5 GOP senators now go against health bill

Rep. Raul Ruiz, D-Calif., an emergency room physician, is joined by (from left) Democratic Reps. Robin Kelly of Illinois, Judy Chu of California and Bobby Scott of Virginia during a news conference Friday in Washington on the Senate Republicans’ health care bill.
Rep. Raul Ruiz, D-Calif., an emergency room physician, is joined by (from left) Democratic Reps. Robin Kelly of Illinois, Judy Chu of California and Bobby Scott of Virginia during a news conference Friday in Washington on the Senate Republicans’ health care bill.

WASHINGTON -- Republicans' efforts to pass an expansive bill to scuttle much of former President Barack Obama's health care law met added resistance Friday when U.S. Sen. Dean Heller of Nevada declared that he could not support it as written.

Heller's opposition increases to five the number of Republican senators who say they can't support the measure -- more than enough to sink it and complicating party leaders' work to guide the legislation to a vote next week.

Heller said he opposes the measure "in this form" but did not rule out backing a version that is changed to his liking.

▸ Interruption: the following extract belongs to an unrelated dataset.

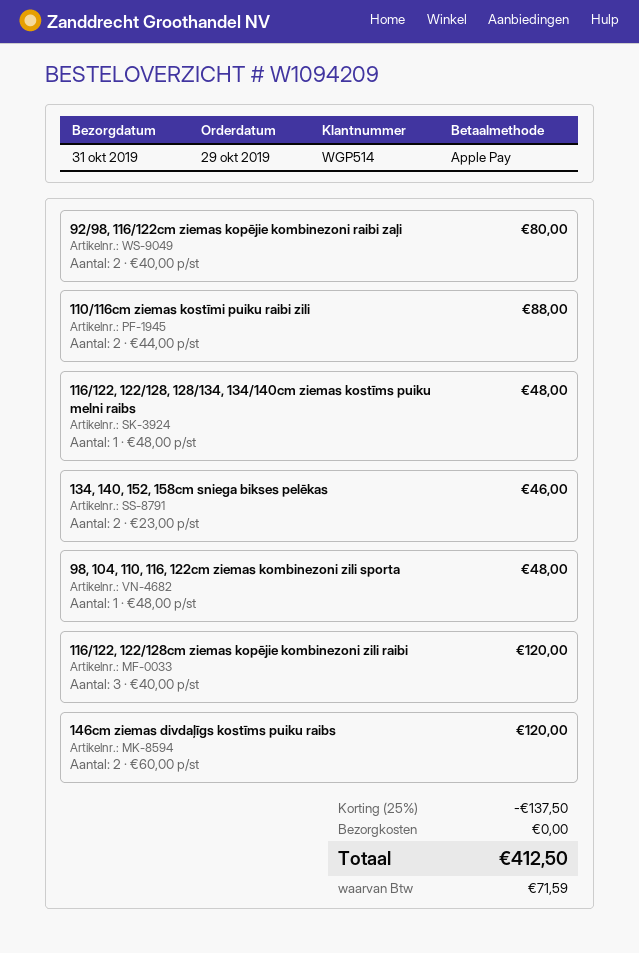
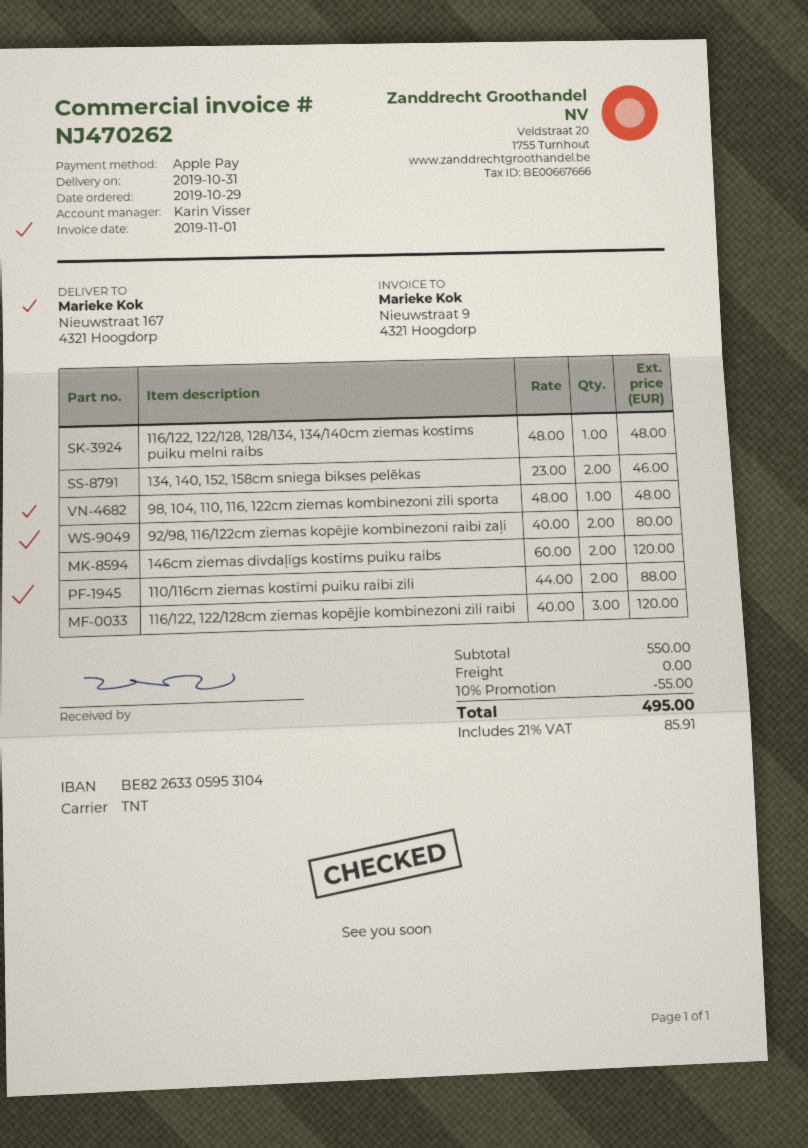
discount: 25% = 137.50 -> 10% = 55.00
tax: 71.59 -> 85.91
total: 412.50 -> 495.00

Senate Majority Leader Mitch McConnell, R-Ky., has said he's willing to alter the measure to attract support.

Just hours after McConnell released the 142-page health-care legislation Thursday, four conservatives said they opposed it -- Sens. Ron Johnson of Wisconsin, Mike Lee of Utah, Rand Paul of Kentucky and Ted Cruz of Texas.

[DOCUMENT: Read text of full bill]

Sen. John Cornyn, the No. 2 Republican leader, said he was still confident that at least 50 of the chamber's 52 Republicans will wind up supporting it in a vote likely to come early Friday. To pass the measure will require 50 votes of senators and the tie-breaking vote of Vice President Mike Pence.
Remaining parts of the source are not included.